I research statistics and experimental methods. Specifically, I study multiple inference - the problem of comparing many “things” at once. While the statistical and experimental tools I’ve developed apply to many scientific fields, I’m most interested in applying them to forecasting. For example, how might we compare the predictive accuracy of many forecasters to assemble a team of superforecasters? Or, how should we run forecasting tournaments testing the effectiveness of many interventions to improve accuracy and persuasion?

Research highlights:

  • Simple models forecast behavior at least as well as professional behavioral scientists.
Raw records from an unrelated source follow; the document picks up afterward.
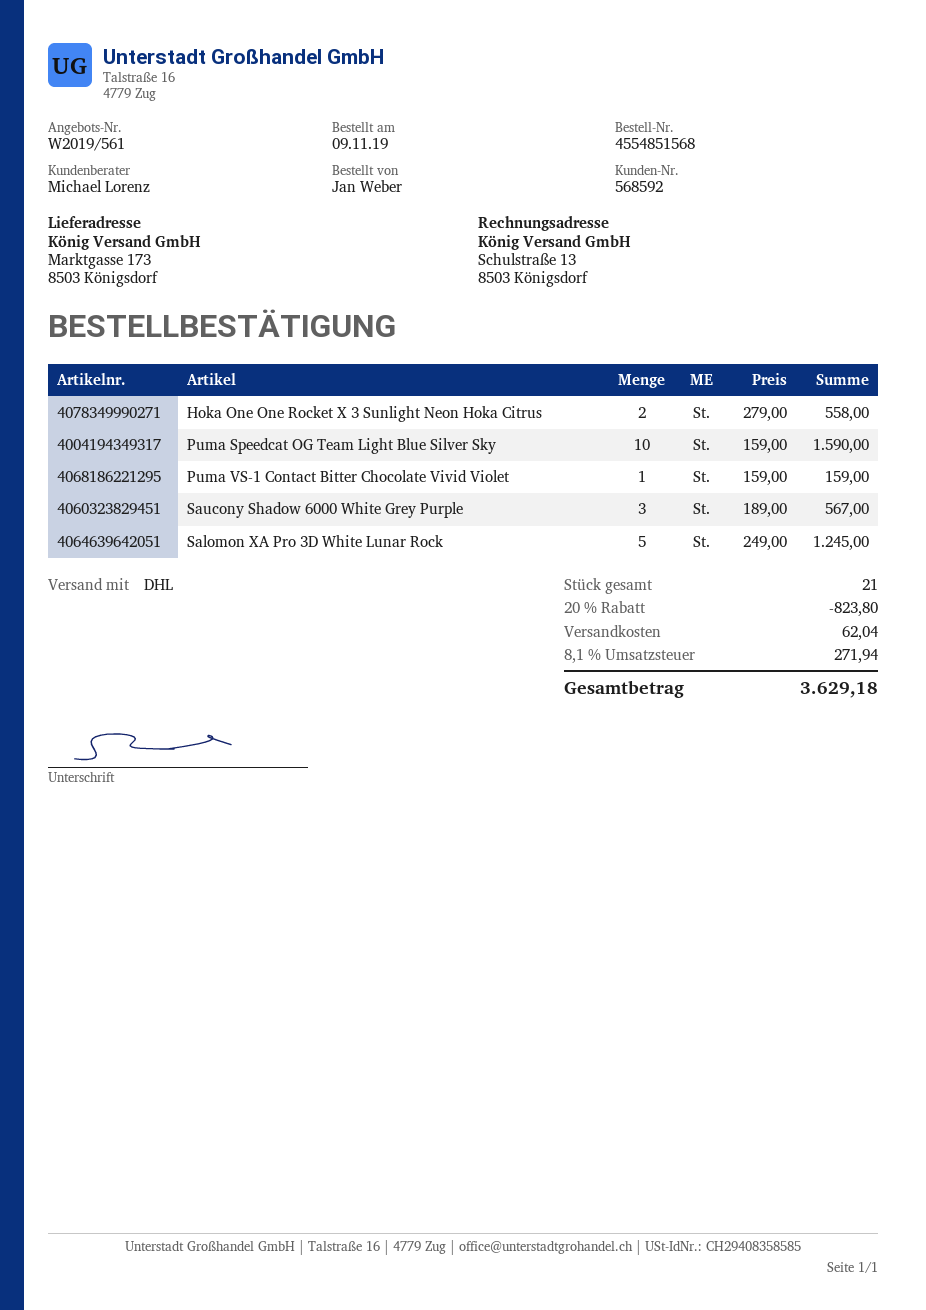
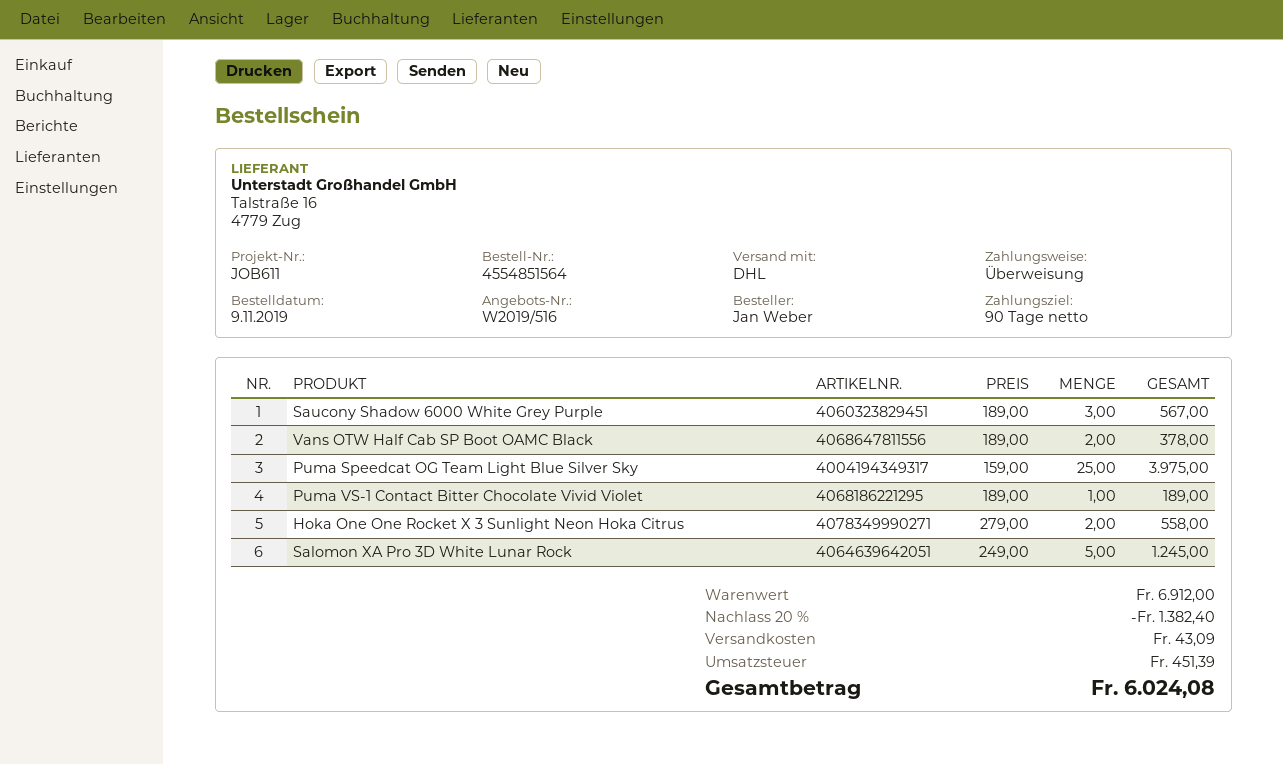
quote number: W2019/561 -> W2019/516
order number: 4554851568 -> 4554851564
Puma Speedcat OG Team Light Blue Silver Sky: 10 x 159.00 = 1590.00 -> 25 x 159.00 = 3975.00
Puma VS-1 Contact Bitter Chocolate Vivid Violet: 1 x 159.00 = 159.00 -> 1 x 189.00 = 189.00
Vans OTW Half Cab SP Boot OAMC Black: none -> 2 x 189.00 = 378.00
discount: 20% = 823.80 -> 20% = 1382.40
shipping: 62.04 -> 43.09
tax: 271.94 -> 451.39
total: 3629.18 -> 6024.08

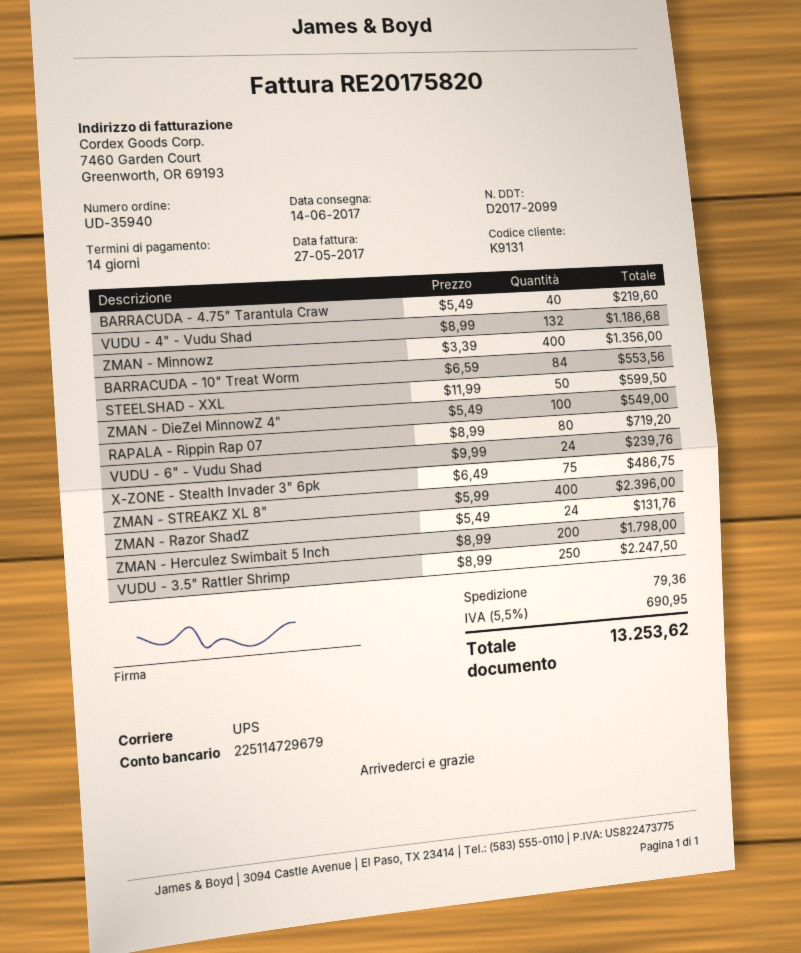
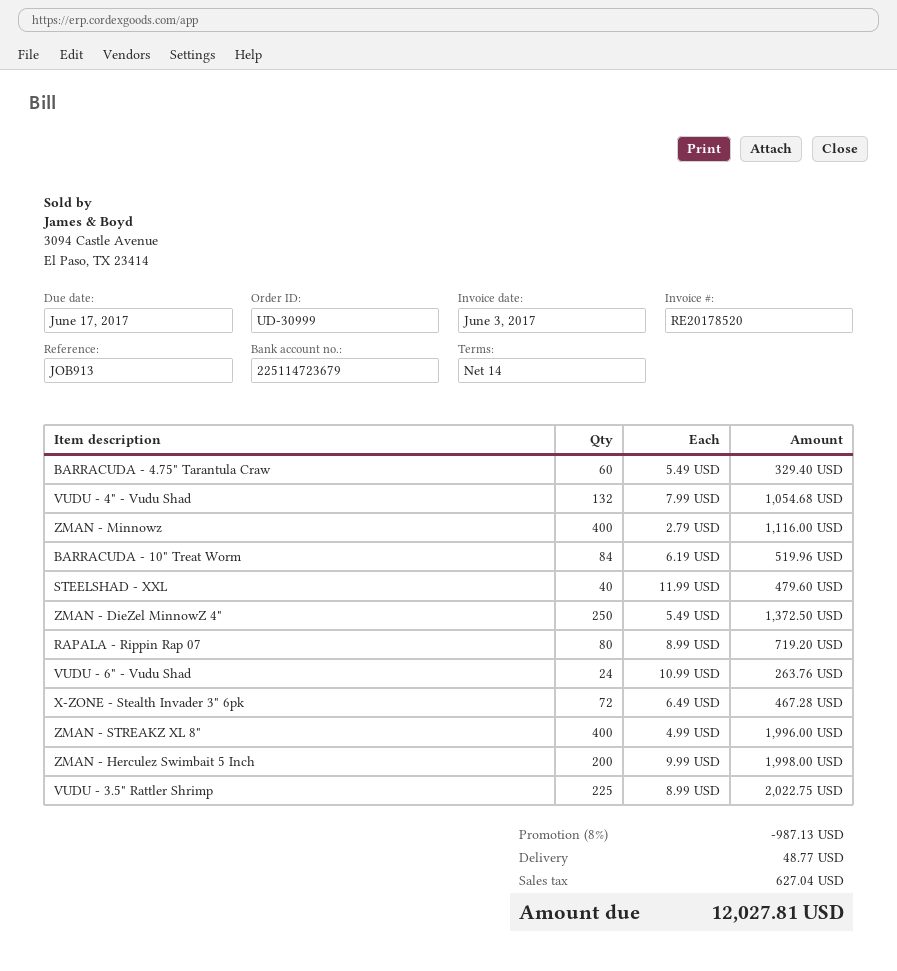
order number: UD-35940 -> UD-30999
invoice number: RE20175820 -> RE20178520
invoice date: 2017-05-27 -> 2017-06-03
bank account: 225114729679 -> 225114723679
BARRACUDA - 4.75" Tarantula Craw: 40 x 5.49 = 219.60 -> 60 x 5.49 = 329.40
VUDU - 4" - Vudu Shad: 132 x 8.99 = 1186.68 -> 132 x 7.99 = 1054.68
ZMAN - Minnowz: 400 x 3.39 = 1356.00 -> 400 x 2.79 = 1116.00
BARRACUDA - 10" Treat Worm: 84 x 6.59 = 553.56 -> 84 x 6.19 = 519.96
STEELSHAD - XXL: 50 x 11.99 = 599.50 -> 40 x 11.99 = 479.60
ZMAN - DieZel MinnowZ 4": 100 x 5.49 = 549.00 -> 250 x 5.49 = 1372.50
VUDU - 6" - Vudu Shad: 24 x 9.99 = 239.76 -> 24 x 10.99 = 263.76
X-ZONE - Stealth Invader 3" 6pk: 75 x 6.49 = 486.75 -> 72 x 6.49 = 467.28
ZMAN - STREAKZ XL 8": 400 x 5.99 = 2396.00 -> 400 x 4.99 = 1996.00
ZMAN - Razor ShadZ: 24 x 5.49 = 131.76 -> none
ZMAN - Herculez Swimbait 5 Inch: 200 x 8.99 = 1798.00 -> 200 x 9.99 = 1998.00
VUDU - 3.5" Rattler Shrimp: 250 x 8.99 = 2247.50 -> 225 x 8.99 = 2022.75
discount: none -> 8% = 987.13
shipping: 79.36 -> 48.77
tax: 690.95 -> 627.04
total: 13253.62 -> 12027.81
  • Megastudies - in which researchers test many treatments in a single, large-scale study - haven’t been very effective. They only appear effective because of statistical errors. To run megastudies more effectively - for example, a forecasting tournament testing many interventions to improve accuracy - researchers should use adaptive assignment. If that sounds difficult, here is a Qualtrics-like software I designed to help.
  • A new statistical estimator for inference after ranking. For example, how accurate are the top-performing forecasters in a forecasting tournament?